**EXERCISE DIRECTIONS:** Look at the data below and print exactly the lines from its first line through the line with "[289,331,428,349] microservice, you"; the pictures stay out of the copy.

Image comparison data
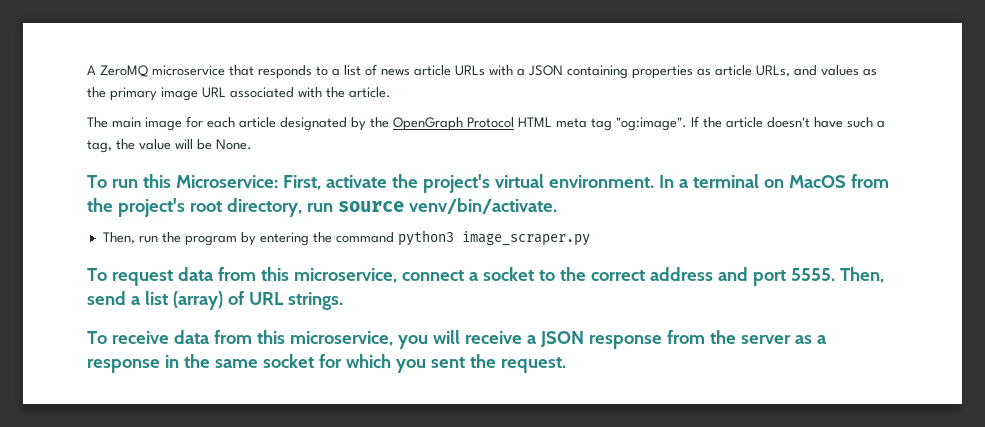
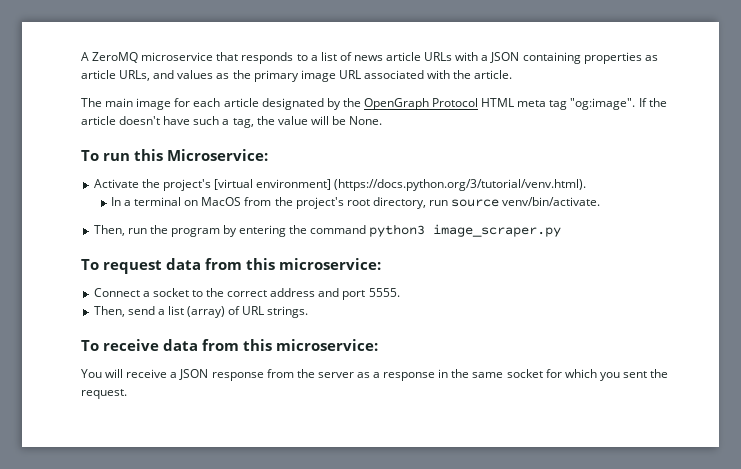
[282,174,654,193] First, activate the project's virtual environment. -> [93,179,587,191] // Activate the project's [virtual environment] (https://docs.python.org/3/tutorial/venv.html). //
[293,268,464,283] microservice, connect -> [278,258,381,270] [93,288,140,297] microservice: // Connect
(835, 274) none -> (400, 292) //
[289,331,428,349] microservice, you -> [275,339,378,351] [81,369,102,378] microservice: // You

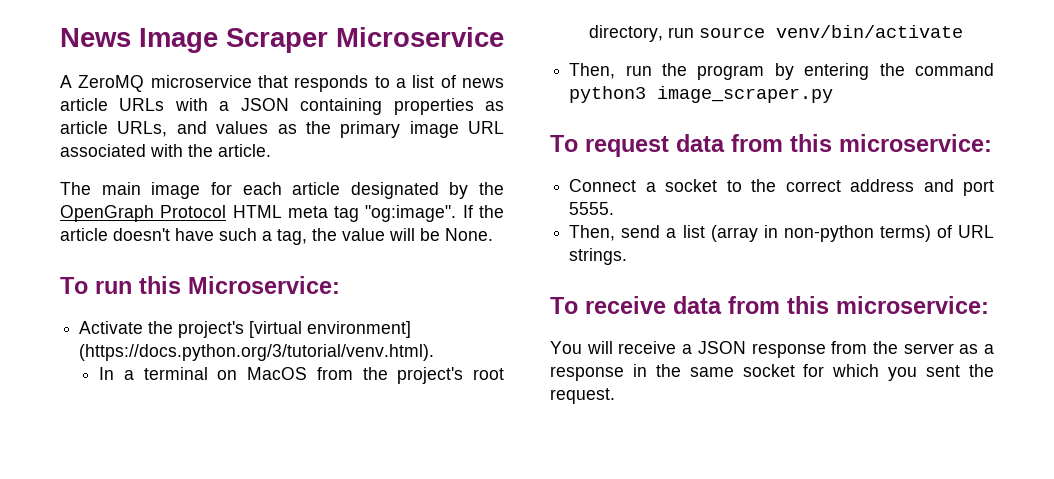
(81, 56) none -> [60,27,504,53] News Image Scraper Microservice //
[502,197,601,206] venv/bin/activate. -> [776,25,964,38] venv/bin/activate
[187,306,226,318] (array) -> [710,225,931,242] (array in non-python terms)

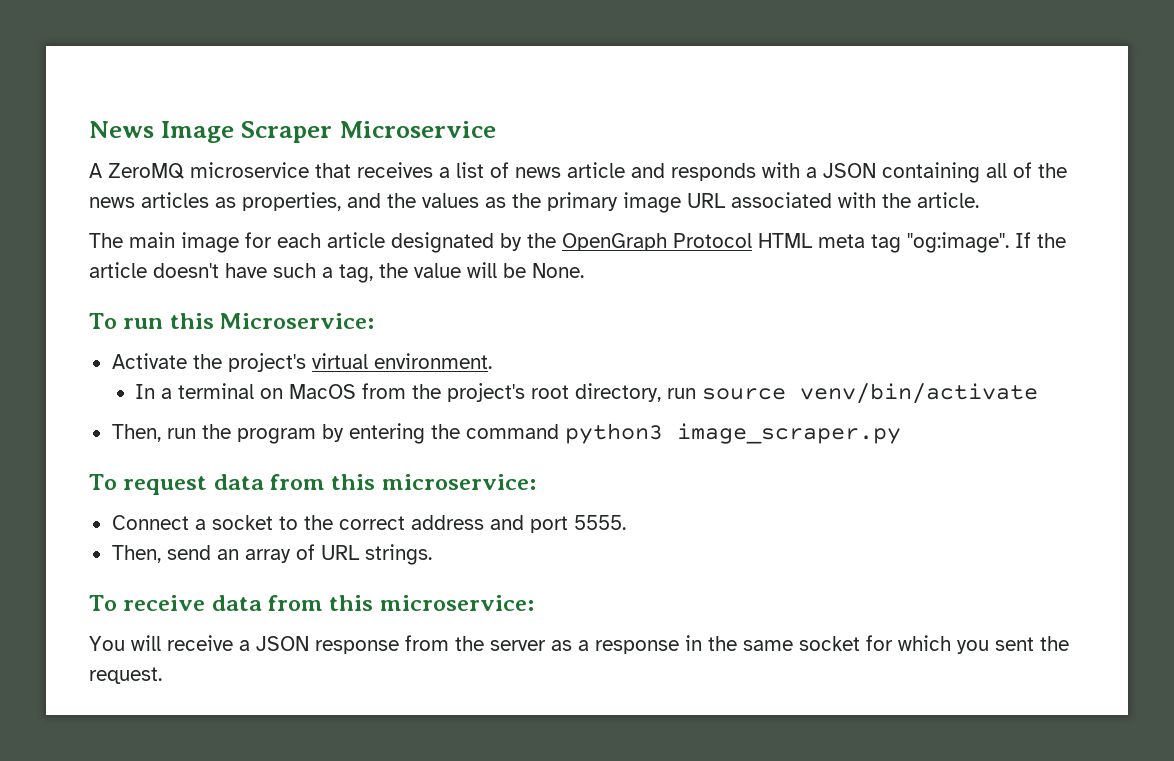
[294,75,390,92] responds to -> [357,162,433,178] receives
[119,98,165,111] URLs -> [631,163,756,181] and responds
[393,98,504,115] [60,121,207,137] properties as article URLs, and -> [986,162,1067,178] [89,192,416,211] all of the news articles as properties, and the
[249,321,412,338] [79,344,435,361] [virtual environment] (https://docs.python.org/3/tutorial/venv.html). -> [311,353,492,369] virtual environment.
[666,225,931,242] a list (array in non-python terms) -> [216,549,291,563] an array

**ANSWER SECTION:**
[282,174,654,193] First, activate the project's virtual environment. -> [93,179,587,191] // Activate the project's [virtual environment] (https://docs.python.org/3/tutorial/venv.html). //
[293,268,464,283] microservice, connect -> [278,258,381,270] [93,288,140,297] microservice: // Connect
(835, 274) none -> (400, 292) //
[289,331,428,349] microservice, you -> [275,339,378,351] [81,369,102,378] microservice: // You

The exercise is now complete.